Paris, 2 décembre 1842.

Mon cher Prince, j’approuve tout à fait ce que vous me dites de vos projets de représentation au quartier général de votre commandement. Vous sentez la nécessité d’agir sur les Arabe ; et vous voulez qu’ils voient en vous non seulement le général, mais aussi le fils du Roi[1] ; c’est très sagement pensé. Mais soyez sûr que nous sommes tous un peu Arabes en ce point. Nous aimons que ceux qui nous commandent nous apparaissent dans un certain éclat, qui est le signe sensible de leur supériorité, et qui n’exclut aucune des qualités qui peuvent rendre, aujourd’hui, la grandeur et la puissance populaires. La position d’un jeune prince, investi d’un commandement sérieux, est, sous ce rapport, très délicate : d’une part, il lui faut gagner les cœurs à force de bonté, de bienfaisance, d’affabilité et d’expansion ; de l’autre, il est obligé de garder son rang sous peine de compromettre son pouvoir auprès de ses subordonnés, car c’est au prince que l’obéissance est due dans les pays de droit monarchique : le général ne vient qu’après.
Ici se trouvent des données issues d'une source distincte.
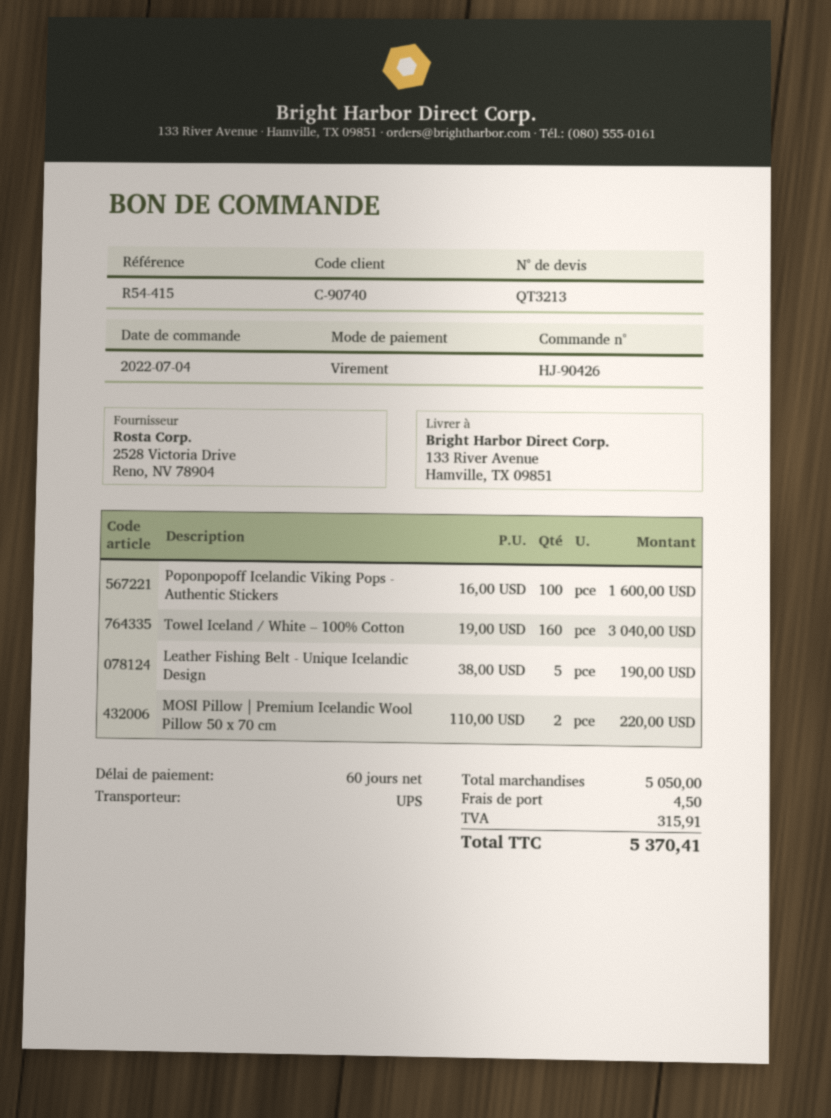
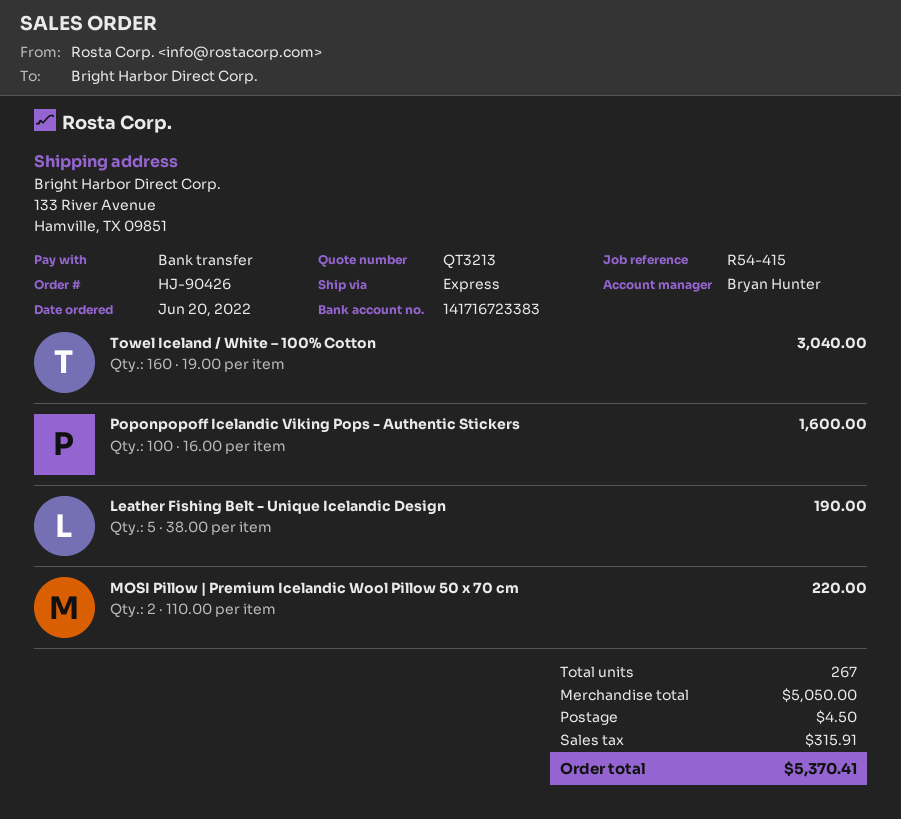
order date: 2022-07-04 -> 2022-06-20
shipping method: UPS -> express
Confondre le prince dans le général serait donc, comme vous l’observez judicieusement à propos des Arabes, le plus faux des calculs, la plus mauvaise et la plus inconstitutionnelle des politiques.

  1. En arrivant à Alger le 20 novembre 1842, le Duc d’Aumale avait écrit à M. Cuvillier-Fleury :
    « J’ai trouvé ici une bonne et longue lettre de vous, mon cher ami, et bien qu’il soit plus d’une heure du matin et que je sois exténué, je ne veux pas me coucher sans vous écrire un petit mot de réponse. Nous partons demain pour une course lointaine et pénible. En revenant, je m’installerai à Médéah ; si je m’en tire, c’est une belle position : j’aurai non seulement à commander à des soldats, mais à administrer une province ; c’est la seule où il n’y ait pas de khalife, c’est-à-dire où l’autorité française soit en rapport direct avec les chefs ; ils savent ma venue, ils en sont frappés ; il me faudra une certaine représentation, de la prudence, de la fermeté et de l’adresse ; je ferai de mon mieux ; mais, quelque petite qu’elle soit à votre point de vue de France, je vous assure que c’est une lourde tâche pour des épaules de vingt et un ans. Je coûterai peut-être un peu cher, mais il faut que les Arabes voient en moi non seulement le général, mais aussi le fils du Sultan. Adieu, je vais dormir un peu car j’en ai bien besoin. »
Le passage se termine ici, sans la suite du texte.